An isomorphism between two OFEs is a pair of morphisms whose composition is equivalent to the identity morphism.

• hom : α -n> β
• inv : β -n> α
• hom_inv {x : β} : Equiv (self.hom.f (self.inv.f x)) x
• inv_hom {x : α} : Equiv (self.inv.f (self.hom.f x)) x

theorem Iris.OFE.Iso.ext {α : Type u_1} {β : Type u_2} {inst✝ : OFE α} {inst✝¹ : OFE β} {x y : Iso α β} (hom : x.hom = y.hom) (inv : x.inv = y.inv) : x = y

theorem Iris.OFE.Iso.ext_iff {α : Type u_1} {β : Type u_2} {inst✝ : OFE α} {inst✝¹ : OFE β} {x y : Iso α β} : x = y ↔ x.hom = y.hom ∧ x.inv = y.inv

instance Iris.OFE.instCoeFunIsoHom {α : Type u_1} {β : Type u_2} [OFE α] [OFE β] : CoeFun (Iso α β) fun (x : Iso α β) => α -n> β

Equations

• Iris.OFE.instCoeFunIsoHom = { coe := Iris.OFE.Iso.hom }

instance Iris.OFE.instNonExpansiveFHom {α : Type u_1} {β : Type u_2} [OFE α] [OFE β] (iso : Iso α β) : NonExpansive iso.hom.f

instance Iris.OFE.instNonExpansiveFInv {α : Type u_1} {β : Type u_2} [OFE α] [OFE β] (iso : Iso α β) : NonExpansive iso.inv.f

@[simp]

theorem Iris.OFE.Iso.hom_inv_dist {α : Type u_1} {β : Type u_2} [OFE α] [OFE β] (iso : Iso α β) {n : Nat} {x : β} : Dist n (iso.hom.f (iso.inv.f x)) x

@[simp]

theorem Iris.OFE.Iso.inv_hom_dist {α : Type u_1} {β : Type u_2} [OFE α] [OFE β] (iso : Iso α β) {n : Nat} {x : α} : Dist n (iso.inv.f (iso.hom.f x)) x

theorem Iris.OFE.Iso.hom_eqv {α : Type u_1} {β : Type u_2} [OFE α] [OFE β] (iso : Iso α β) ⦃x y : α⦄ : Equiv x y ↔ Equiv (iso.hom.f x) (iso.hom.f y)

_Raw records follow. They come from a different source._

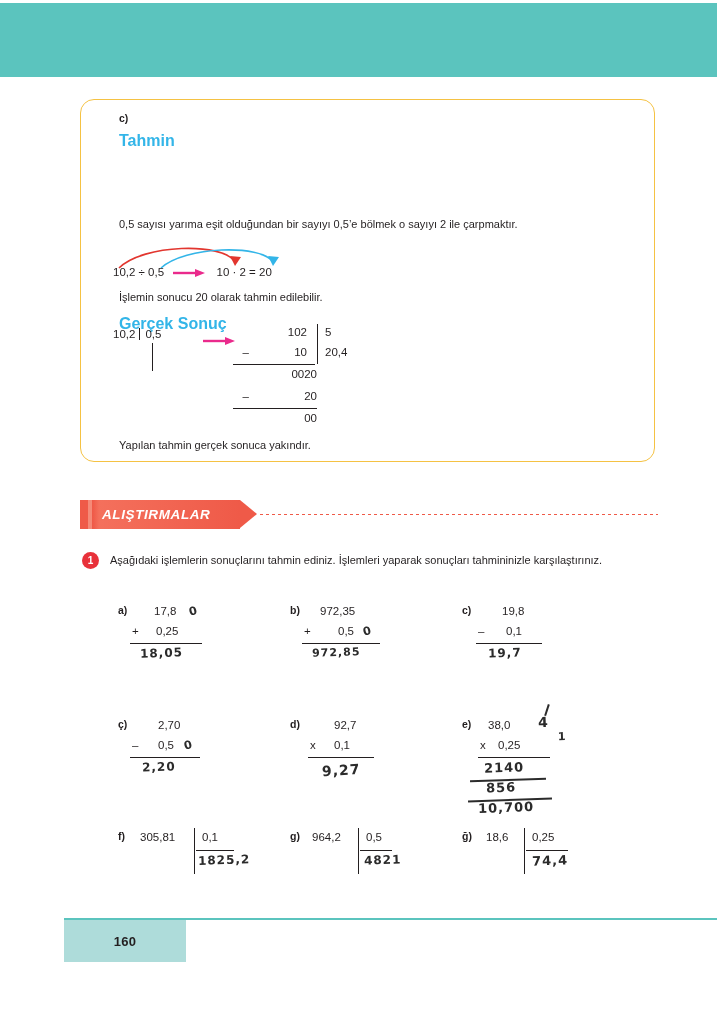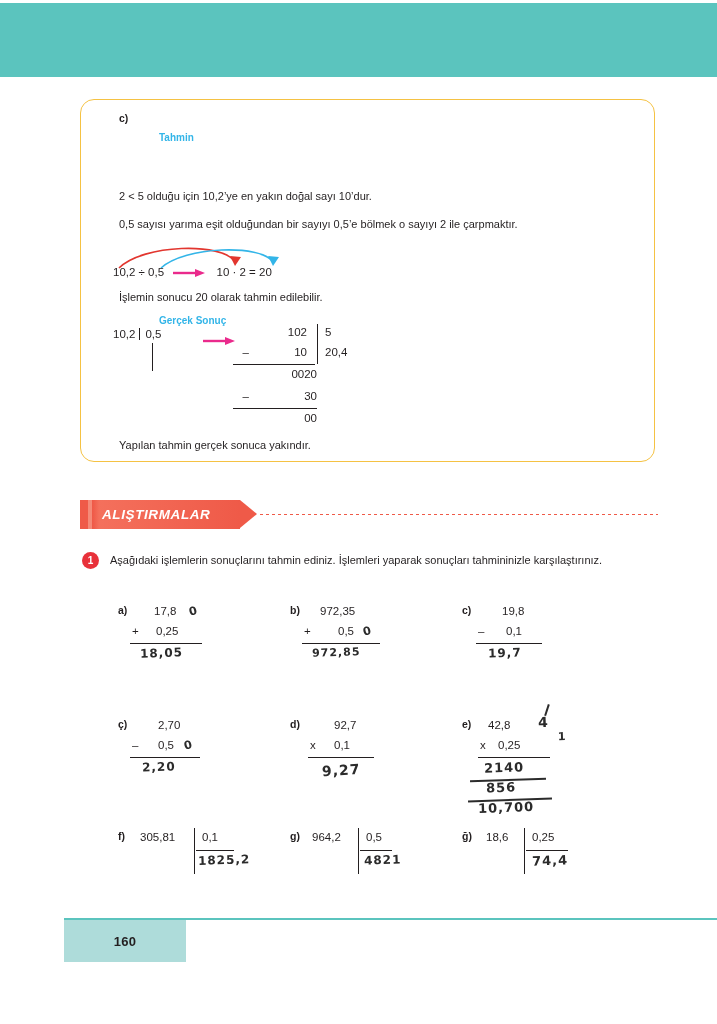"Tahmin" .sub-head { font-size: 10px -> 16px; margin-left: 40px -> none }
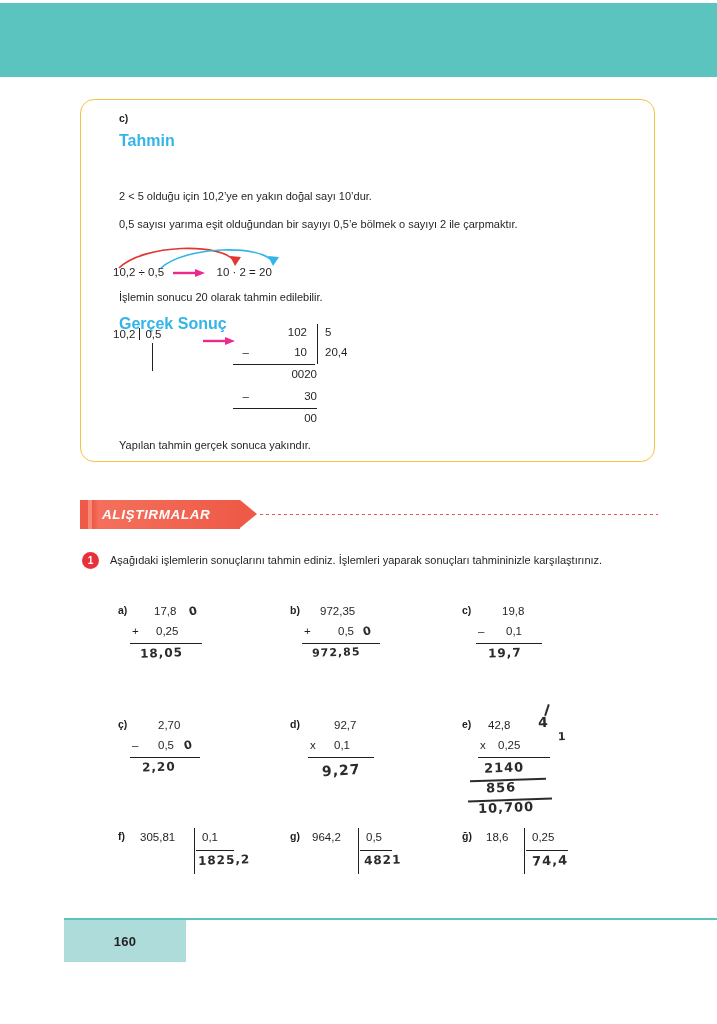"2 < 5 olduğu için" div.body-line { html: <div>2 &lt; 5 olduğu için 10,2’ye en yakın doğal sayı 10’dur.</div> -> none }
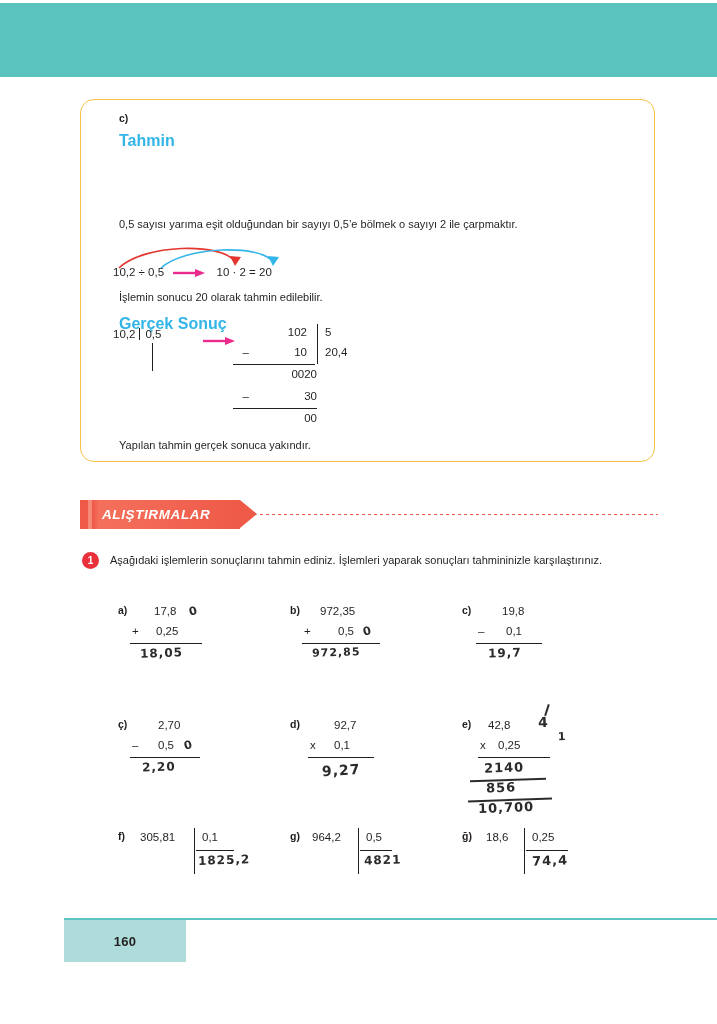"30" div.num { text: 30 -> 20 }
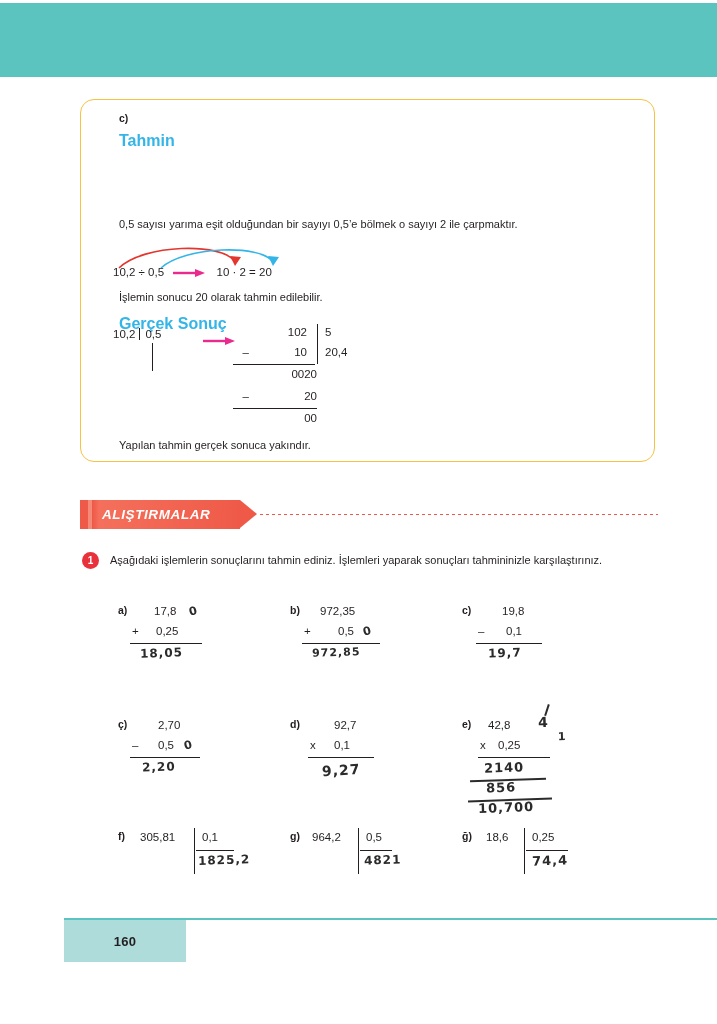"42,8" div.op { text: 42,8 -> 38,0 }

OFE isomorphisms preserve equivalence.

theorem Iris.OFE.Iso.inv_eqv {α : Type u_1} {β : Type u_2} [OFE α] [OFE β] (iso : Iso α β) ⦃x y : β⦄ : Equiv x y ↔ Equiv (iso.inv.f x) (iso.inv.f y)

The inverse of an OFE isomorphism preserves equivalence.

theorem Iris.OFE.Iso.hom_dist {α : Type u_1} {β : Type u_2} [OFE α] [OFE β] (iso : Iso α β) {n : Nat} ⦃x y : α⦄ : Dist n x y ↔ Dist n (iso.hom.f x) (iso.hom.f y)

OFE isomorphisms preserve n-equivalence.

theorem Iris.OFE.Iso.inv_dist {α : Type u_1} {β : Type u_2} [OFE α] [OFE β] (iso : Iso α β) {n : Nat} ⦃x y : β⦄ : Dist n x y ↔ Dist n (iso.inv.f x) (iso.inv.f y)

The inverse of an OFE isomorphism preserves n-equivalence.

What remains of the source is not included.